### What is expected
Which lines of the data include the string "Registros"? List them all.

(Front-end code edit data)

'''

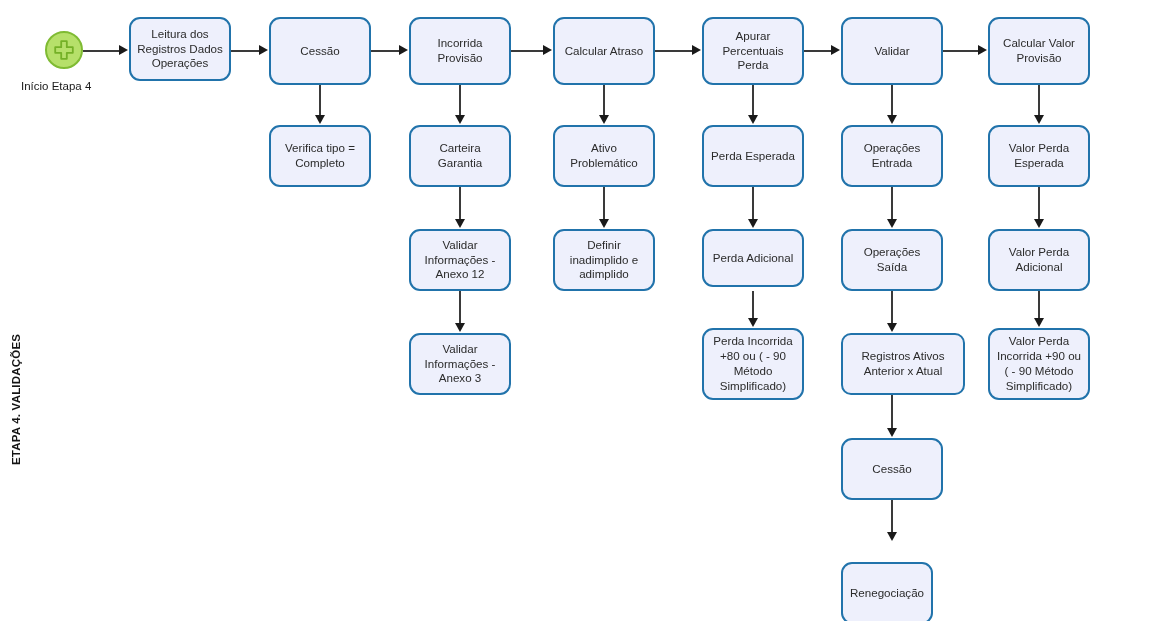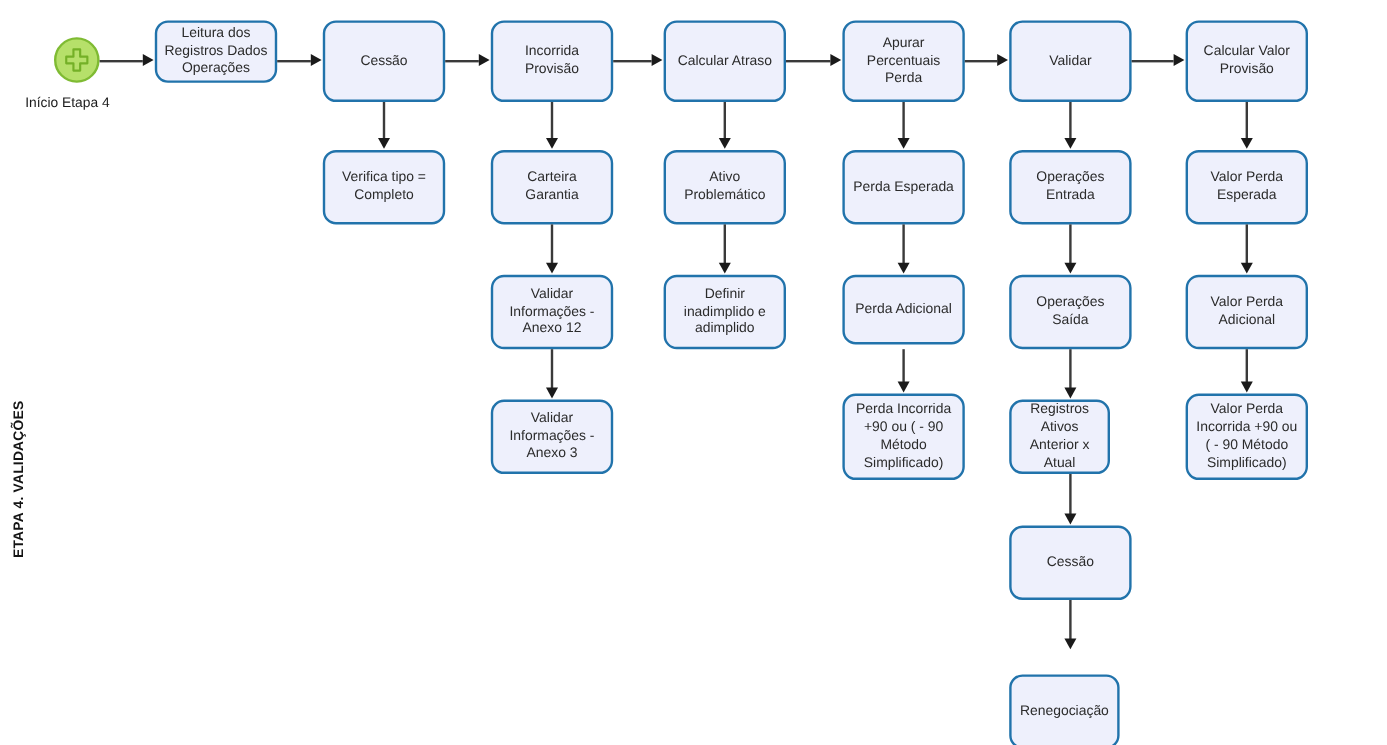--- a/index.html
+++ b/index.html
@@ -105,21 +105,21 @@
 
   <div class="lane-title">ETAPA 4. VALIDAÇÕES</div>
 
   <div class="start-event" style="left:45px; top:31px; width:38px; height:38px;">
     <svg width="22" height="22" viewBox="0 0 22 22" aria-hidden="true">
       <path d="M8.2 2.2 H13.8 V8.2 H19.8 V13.8 H13.8 V19.8 H8.2 V13.8 H2.2 V8.2 H8.2 Z" fill="#b6e06a" stroke="#74b027" stroke-width="1.8" stroke-linejoin="round"></path>
     </svg>
   </div>
   <div class="start-label" style="left:21px; top:80px;">Início Etapa 4</div>
 
-  <div class="node" style="left:129px; top:17px; width:102px; height:52px;">Leitura dos
+  <div class="node" style="left:129px; top:17px; width:102px; height:64px;">Leitura dos
 Registros Dados
 Operações</div>
 
   <div class="node" style="left:269px; top:17px; width:102px; height:68px;">Cessão</div>
   <div class="node" style="left:269px; top:125px; width:102px; height:62px;">Verifica tipo =
 Completo</div>
 
   <div class="node" style="left:409px; top:17px; width:102px; height:68px;">Incorrida Provisão</div>
   <div class="node" style="left:409px; top:125px; width:102px; height:62px;">Carteira Garantia</div>
   <div class="node" style="left:409px; top:229px; width:102px; height:62px;">Validar
@@ -135,30 +135,30 @@
   <div class="node" style="left:553px; top:229px; width:102px; height:62px;">Definir
 inadimplido e
 adimplido</div>
 
   <div class="node" style="left:702px; top:17px; width:102px; height:68px;">Apurar
 Percentuais
 Perda</div>
   <div class="node" style="left:702px; top:125px; width:102px; height:62px;">Perda Esperada</div>
   <div class="node" style="left:702px; top:229px; width:102px; height:58px;">Perda Adicional</div>
   <div class="node" style="left:702px; top:328px; width:102px; height:72px;">Perda Incorrida
-+90 ou  ( - 90
++80 ou  ( - 90
 Método
 Simplificado)</div>
 
   <div class="node" style="left:841px; top:17px; width:102px; height:68px;">Validar</div>
   <div class="node" style="left:841px; top:125px; width:102px; height:62px;">Operações
 Entrada</div>
   <div class="node" style="left:841px; top:229px; width:102px; height:62px;">Operações
 Saída</div>
-  <div class="node" style="left:841px; top:333px; width:84px; height:62px;">Registros Ativos
+  <div class="node" style="left:841px; top:333px; width:124px; height:62px;border-radius:10px;">Registros Ativos
 Anterior x Atual</div>
   <div class="node" style="left:841px; top:438px; width:102px; height:62px;text-align:center;">Cessão</div>
   <div class="node" style="left:841px; top:542px; width:92px; height:62px;margin-top:20px;">Renegociação</div>
 
   <div class="node" style="left:988px; top:17px; width:102px; height:68px;">Calcular Valor
 Provisão</div>
   <div class="node" style="left:988px; top:125px; width:102px; height:62px;">Valor Perda
 Esperada</div>
   <div class="node" style="left:988px; top:229px; width:102px; height:62px;">Valor Perda
 Adicional</div>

'''

### Output for this task
 Registros Dados
-  <div class="node" style="left:841px; top:333px; width:84px; height:62px;">Registros Ativos
+  <div class="node" style="left:841px; top:333px; width:124px; height:62px;border-radius:10px;">Registros Ativos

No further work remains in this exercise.